5) Package layout (quick reading map)

  • src/main/java/org/magic/main: executable entry points (desktop, server launcher, scripts UI).
  • src/main/java/org/magic/services: technical core and orchestration.
  • src/main/java/org/magic/api/interfaces: plugin contracts.
  • src/main/java/org/magic/api/interfaces/abstracts: base implementation skeletons.
  • src/main/java/org/magic/api/*/impl: domain implementations.
  • src/main/java/org/magic/servers/impl: embedded server implementations.
  • src/main/resources: default configs, assets, web UIs, i18n.
  • src/test/java: unit/integration tests by provider domain.

6) Cross-cutting business logic focus

6.1 Configuration & global runtime state

MTGControler is the runtime singleton:

  • creates/loads default-conf.xml;
  • initializes i18n (LanguageService), LAF, and thread pool;
  • configures PluginRegistry;
  • manages cross-cutting services (currency converter, webshop, version checker).

It effectively acts as a historical application service locator.

6.2 Data & storage

Primary storage is handled by the active MTGDao plugin.

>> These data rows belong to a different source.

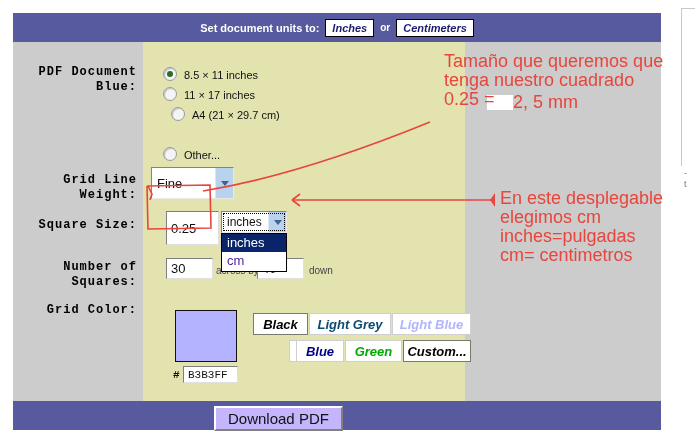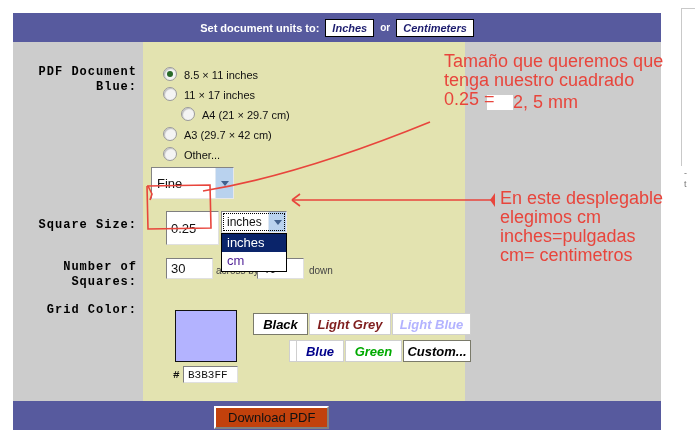--- a/index.html
+++ b/index.html
@@ -196,7 +196,7 @@
         <span class="radio"></span>
         <span class="radio-txt">11 × 17 inches</span>
       </div>
-      <div class="radio-row" style="left:168px;top:65px;">
+      <div class="radio-row" style="left:158px;top:65px;">
         <span class="radio"></span>
         <span class="radio-txt">A4 (21 × 29.7 cm)</span>
       </div>

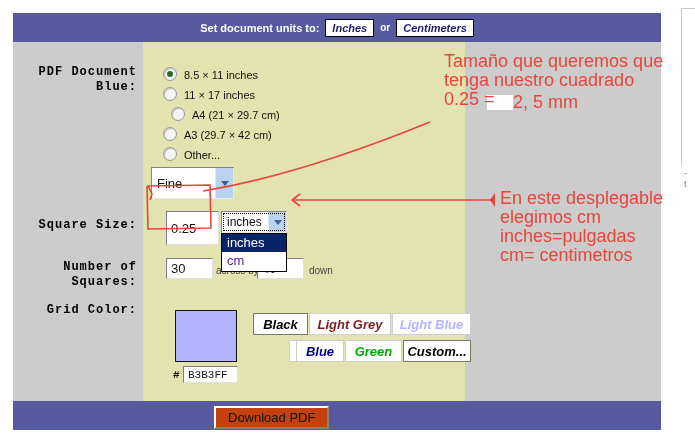--- a/index.html
+++ b/index.html
@@ -200,10 +200,6 @@
         <span class="radio"></span>
         <span class="radio-txt">A4 (21 × 29.7 cm)</span>
       </div>
-      <div class="radio-row" style="left:150px;top:85px;">
-        <span class="radio"></span>
-        <span class="radio-txt">A3 (29.7 × 42 cm)</span>
-      </div>
       <div class="radio-row" style="left:150px;top:105px;">
         <span class="radio"></span>
         <span class="radio-txt">Other...</span>

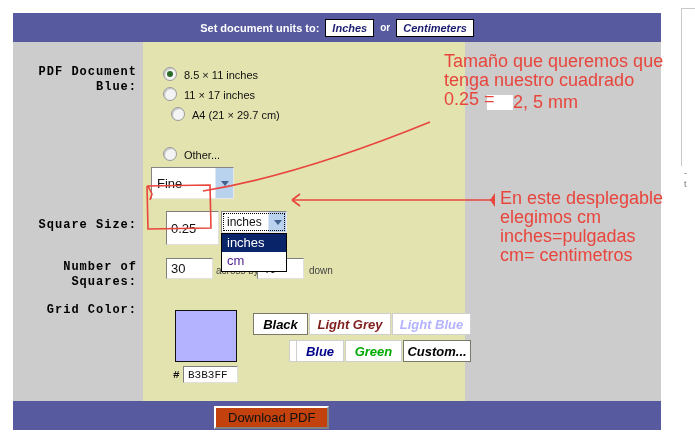--- a/index.html
+++ b/index.html
@@ -205,6 +205,10 @@
         <span class="radio-txt">Other...</span>
       </div>
 
+      <div class="rlabel" style="left:8px;top:131px;">
+        <span>Grid Line</span><br>
+        <span>Weight:</span>
+      </div>
       <div class="sel" style="left:138px;top:125px;width:83px;height:32px;">
         <span class="selval">Fine</span>
         <span class="arrowbox">

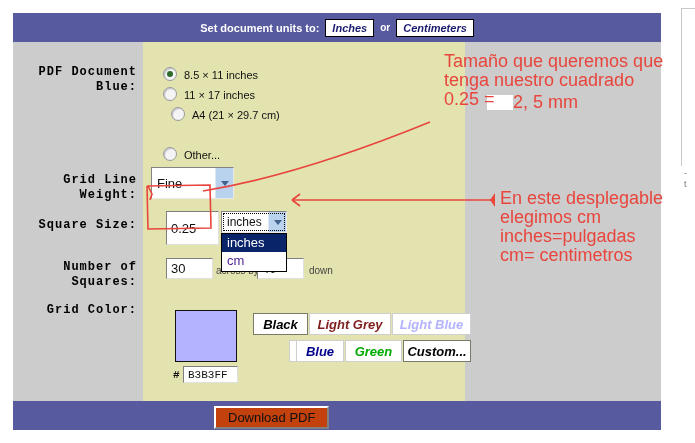--- a/index.html
+++ b/index.html
@@ -251,7 +251,7 @@
       <div class="txt" style="left:170px;top:324px;width:55px;height:17px;font-size:11px;font-family:'Liberation Mono',monospace;">B3B3FF</div>
 
       <div class="cbtn strong" style="left:240px;top:271px;width:55px;height:22px;color:#000;">Black</div>
-      <div class="cbtn" style="left:296px;top:271px;width:82px;height:22px;color:#7f1d1d;">Light Grey</div>
+      <div class="cbtn" style="left:296px;top:271px;width:82px;height:22px;color:#0c4a6e;">Light Grey</div>
       <div class="cbtn" style="left:379px;top:271px;width:79px;height:22px;color:#b3b3ff;">Light Blue</div>
 
       <div class="cbtn" style="left:240px;top:298px;width:42px;height:22px;color:#cc0000;margin-left:36px;">Red</div>

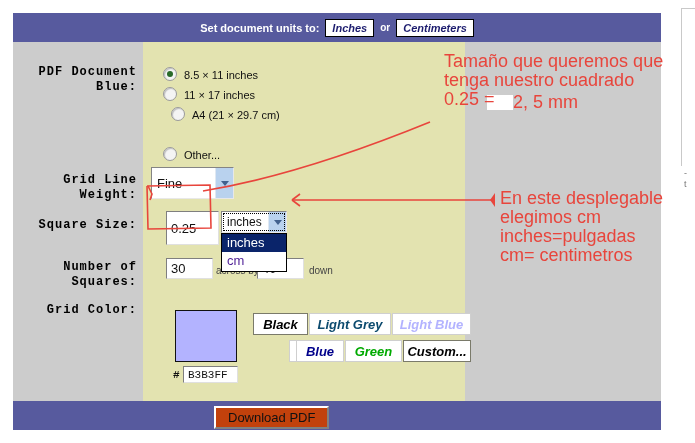--- a/index.html
+++ b/index.html
@@ -71,7 +71,7 @@
   }
   .dl-btn{
     position:absolute;left:201px;top:393px;
-    background:#c2410c;color:#111;font-size:13px;
+    background:#c4b5fd;color:#111;font-size:15px;
     padding:2px 12px;border-top:2px solid #fff;border-left:2px solid #fff;
     border-right:2px solid #808080;border-bottom:2px solid #808080;
     font-family:"Liberation Sans",sans-serif;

AbstractMagicDAO already provides high-level behavior (stocks, announcements, collections, DAO-to-DAO duplication), reducing backend-specific boilerplate.

6.3 External integrations

The application integrates many connectors:

  • card/price/image/news providers,
  • exporters to external formats/platforms,
  • parcel tracking, external shops, AI providers, etc.

Each connector remains interchangeable because it is constrained by a dedicated plugin interface.

6.4 Service exposure

MTGServer plugins expose embedded network capabilities (JSON API, admin dashboards, shopping/trades web UI, scheduled jobs, monitoring), with optional autostart.

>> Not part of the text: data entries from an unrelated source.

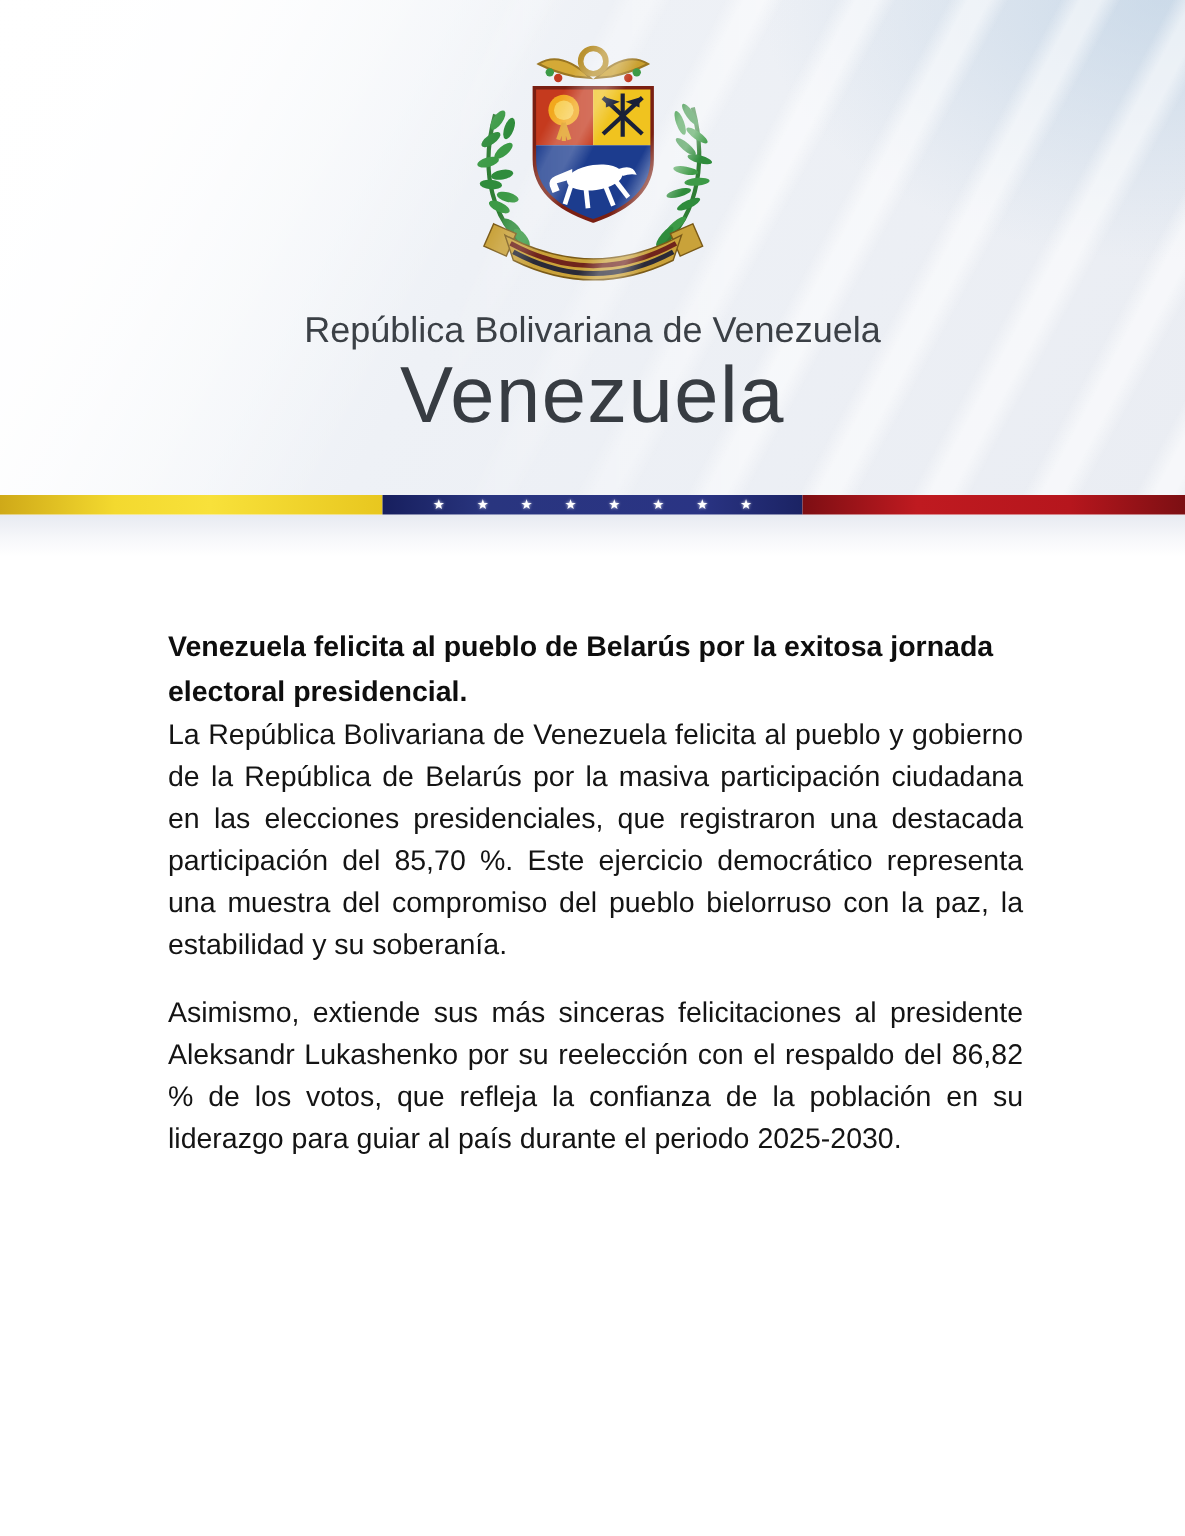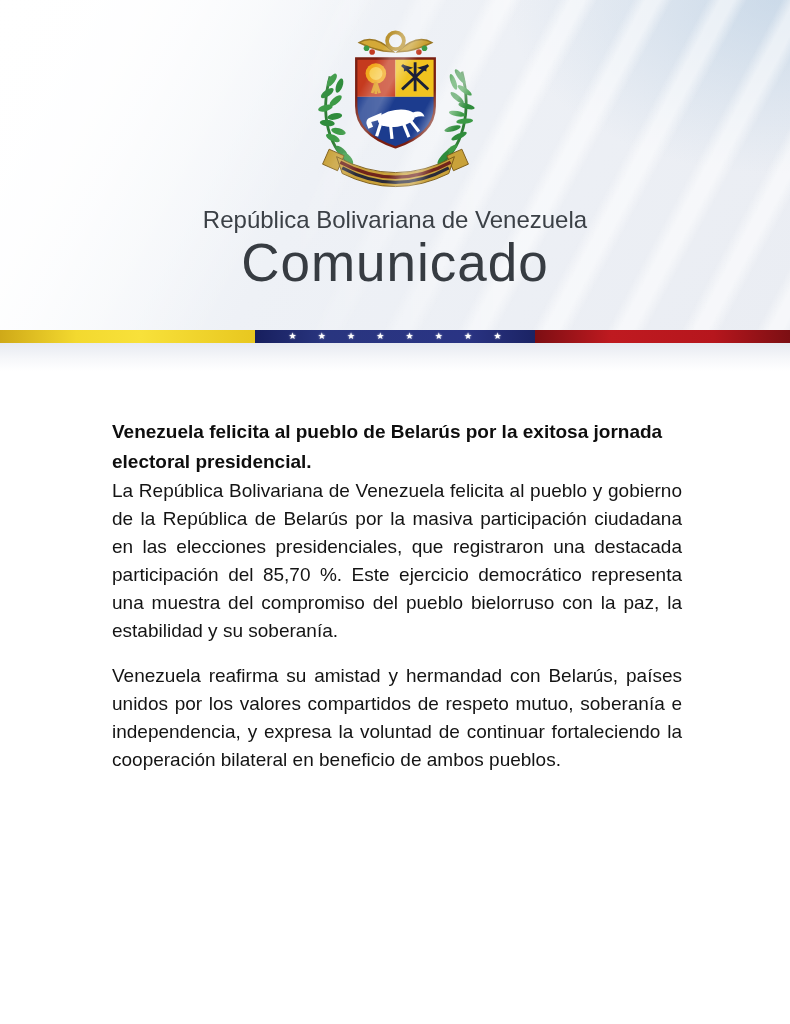--- a/index.html
+++ b/index.html
@@ -200,7 +200,7 @@
     </svg>
 
     <div class="country-name">República Bolivariana de Venezuela</div>
-    <div class="doc-type">Comunicado</div>
+    <div class="doc-type">Venezuela</div>
   </div>
 
   <div class="flag-stripe">

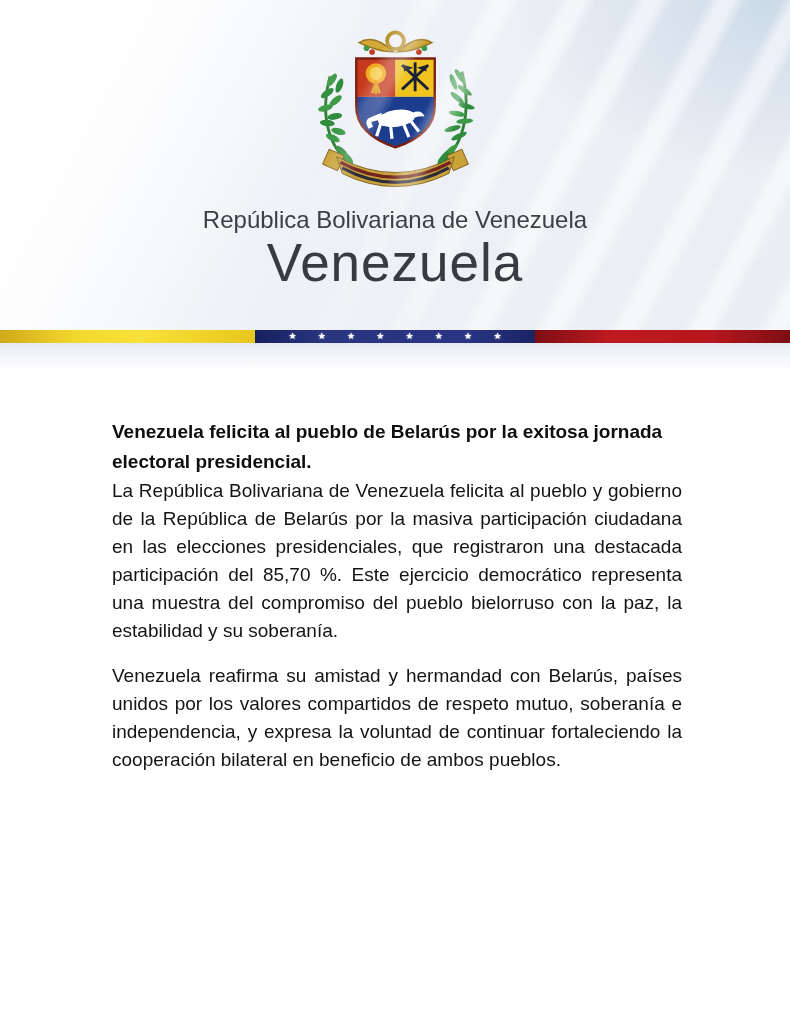--- a/index.html
+++ b/index.html
@@ -223,6 +223,7 @@
     <div class="doc-title">Venezuela felicita al pueblo de Belarús por la exitosa jornada electoral presidencial.</div>
 
     <p class="first">La República Bolivariana de Venezuela felicita al pueblo y gobierno de la República de Belarús por la masiva participación ciudadana en las elecciones presidenciales, que registraron una destacada participación del 85,70 %. Este ejercicio democrático representa una muestra del compromiso del pueblo bielorruso con la paz, la estabilidad y su soberanía.</p>
+    <p>Asimismo, extiende sus más sinceras felicitaciones al presidente Aleksandr Lukashenko por su reelección con el respaldo del 86,82 % de los votos, que refleja la confianza de la población en su liderazgo para guiar al país durante el periodo 2025-2030.</p>
     <p>Venezuela reafirma su amistad y hermandad con Belarús, países unidos por los valores compartidos de respeto mutuo, soberanía e independencia, y expresa la voluntad de continuar fortaleciendo la cooperación bilateral en beneficio de ambos pueblos.</p>
   </div>
 

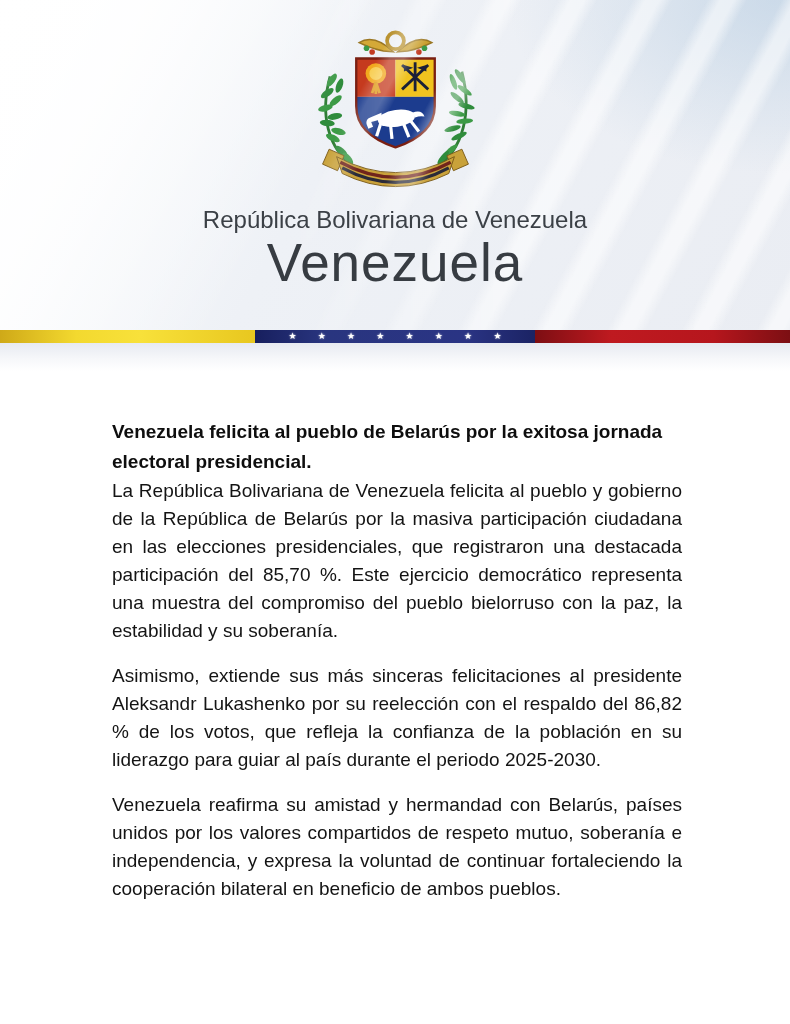--- a/index.html
+++ b/index.html
@@ -224,7 +224,6 @@
 
     <p class="first">La República Bolivariana de Venezuela felicita al pueblo y gobierno de la República de Belarús por la masiva participación ciudadana en las elecciones presidenciales, que registraron una destacada participación del 85,70 %. Este ejercicio democrático representa una muestra del compromiso del pueblo bielorruso con la paz, la estabilidad y su soberanía.</p>
     <p>Asimismo, extiende sus más sinceras felicitaciones al presidente Aleksandr Lukashenko por su reelección con el respaldo del 86,82 % de los votos, que refleja la confianza de la población en su liderazgo para guiar al país durante el periodo 2025-2030.</p>
-    <p>Venezuela reafirma su amistad y hermandad con Belarús, países unidos por los valores compartidos de respeto mutuo, soberanía e independencia, y expresa la voluntad de continuar fortaleciendo la cooperación bilateral en beneficio de ambos pueblos.</p>
   </div>
 
 </div>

7) How to add a new feature cleanly

Case A — New connector (recommended)

  1. Identify the family (MTGPricesProvider, MTGNewsProvider, etc.).
  2. Extend the matching abstract class.
  3. Implement only the required abstract business methods.
  4. Declare config attributes with getDefaultAttributes().
  5. Add focused tests under src/test/java/test/providers/....

Case B — New cross-cutting family

If no existing family fits:

  1. Create a new interface in org.magic.api.interfaces.
  2. Create a dedicated abstract base class in ...interfaces.abstracts.
  3. Register the new family in PluginRegistry.init().
  4. Add any required UI/config integration.

8) Practical learning path for new developers

To understand the project quickly, follow this order:

  1. README.md (global vision + build)
  2. MtgDesktopCompanion (real bootstrap)
  3. MTGControler (config/runtime)
  4. PluginRegistry + MTGPlugin + AbstractMTGPlugin
  5. One full interface→abstract→implementation chain (for example pricer)
  6. Tests in your target domain

9) Architecture summary (TL;DR)

  • Plugin-first architecture.
  • MTGPlugin = universal contract.
  • AbstractMTGPlugin = shared technical foundation.
  • Specialized abstract classes already contain most shared business logic.
  • Concrete implementations are mostly adapters to external sources.
  • PluginRegistry + MTGControler orchestrate the runtime.

This is a mature, extensible base with a significant initial discovery cost (many modules), but strong functional scalability once the pattern is understood.